The output of GroupBy is suitable for the Every pipe, which performs Aggregator and Buffer operations, such as counting, totalling, or averaging groups of tuples that have a common value (e.g., the same date). By default, GroupBy performs no secondary sort, so within each group the tuples are in arbitrary order. For instance, when grouping on "lastname", the tuples [doe, john] and [doe, jane] end up in the same group, but in arbitrary sequence.

Secondary sorting

If multi-level sorting is desired, the names of the sort fields on must be specified to the GroupBy instance, as seen below. In this example, value1 and value2 will arrive in their natural sort order (assuming they are java.lang.Comparable).

Example 3.3. Secondary Sorting

Fields groupFields = new Fields( "group1", "group2" );
Fields sortFields = new Fields( "value1", "value2" );
Pipe groupBy = new GroupBy( assembly, groupFields, sortFields );

If we don't care about the order of value2, we can leave it out of the sortFields Fields constructor.

In the next example, we reverse the order of value1 while keeping the natural order of value2.

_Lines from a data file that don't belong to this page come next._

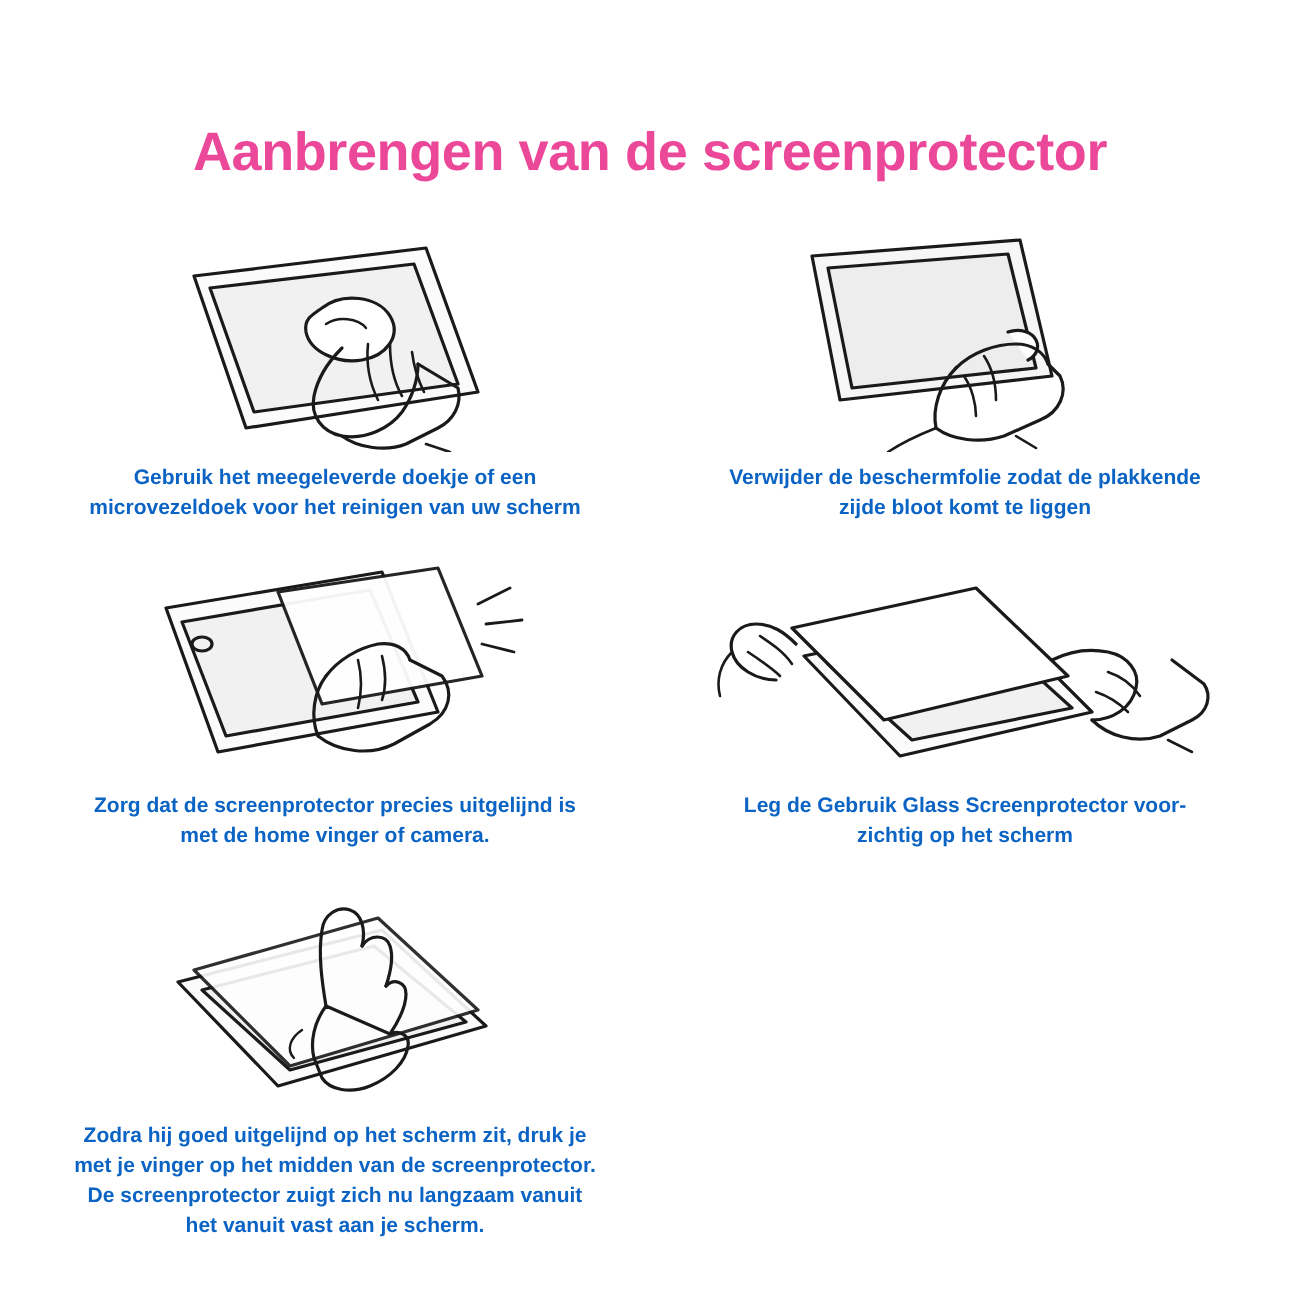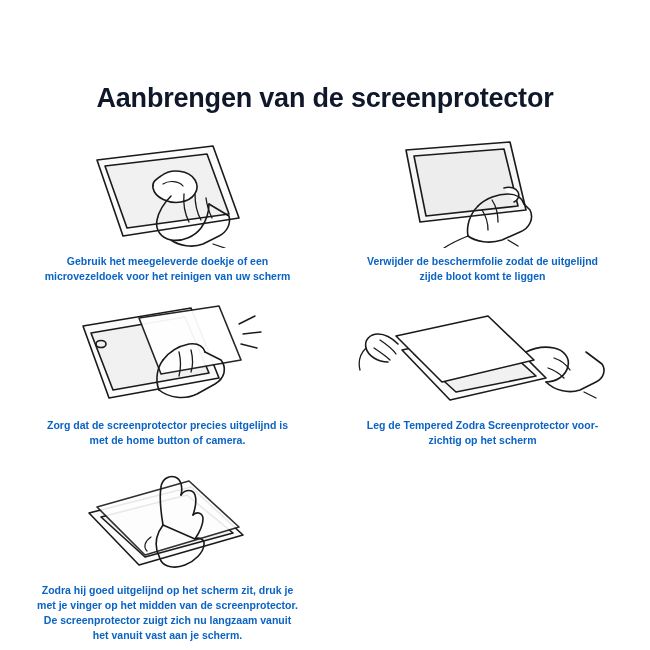"Aanbrengen van de screenprotector" .title { color: #0f172a -> #ec4899; padding-top: 84px -> 62px }
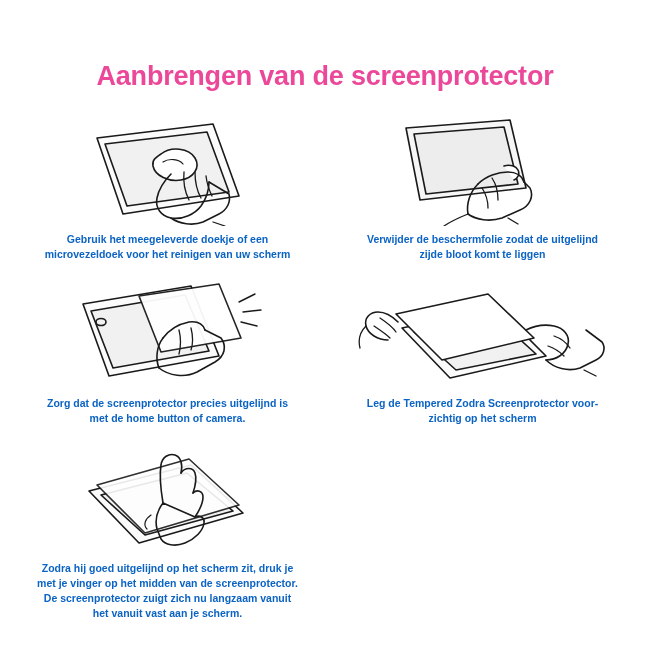"Verwijder de beschermfolie zodat de" div.caption { text: uitgelijnd -> plakkende }
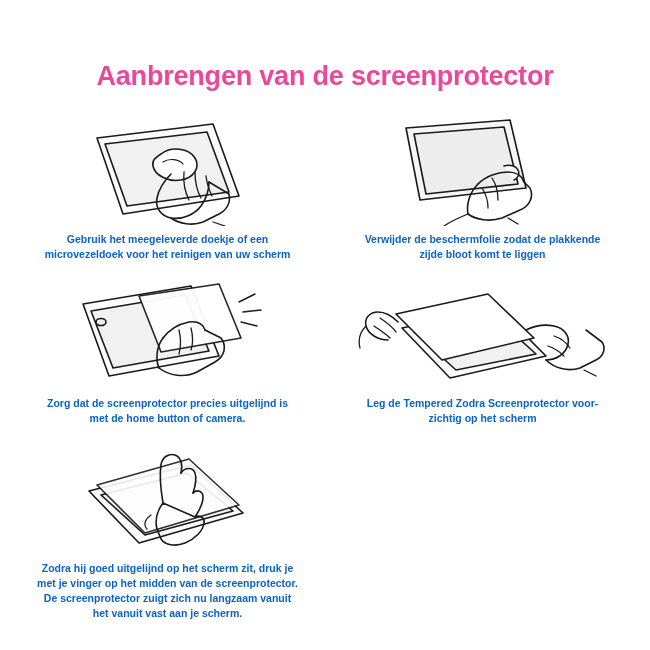"Zorg dat de screenprotector precies" div.caption { text: button -> vinger }
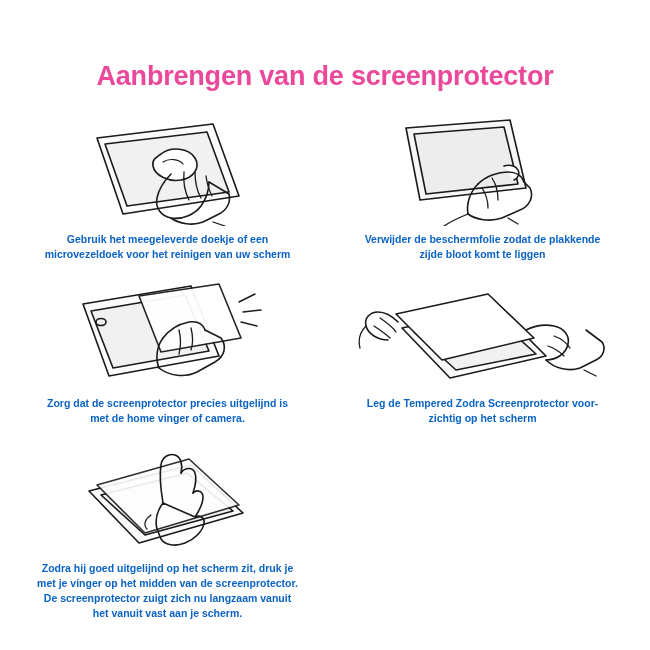"Leg de Tempered Zodra Screenprotector" div.caption { text: Tempered Zodra -> Gebruik Glass }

Example 3.4. Reversing Secondary Sort Order

Fields groupFields = new Fields( "group1", "group2" );
Fields sortFields = new Fields( "value1", "value2" );

sortFields.setComparator( "value1", Collections.reverseOrder() );

Pipe groupBy = new GroupBy( assembly, groupFields, sortFields );

Whenever there is an implied sort during grouping or secondary sorting, a custom java.util.Comparator can optionally be supplied to the grouping Fields or secondary sort Fields. This allows the developer to use the Fields.setComparator() call to control the sort.

To sort or group on non-Java-comparable classes, consider creating a custom Comparator.

Below is a more practical example, where we group by the "day of the year", but want to reverse the order of the tuples within that grouping by "time of day".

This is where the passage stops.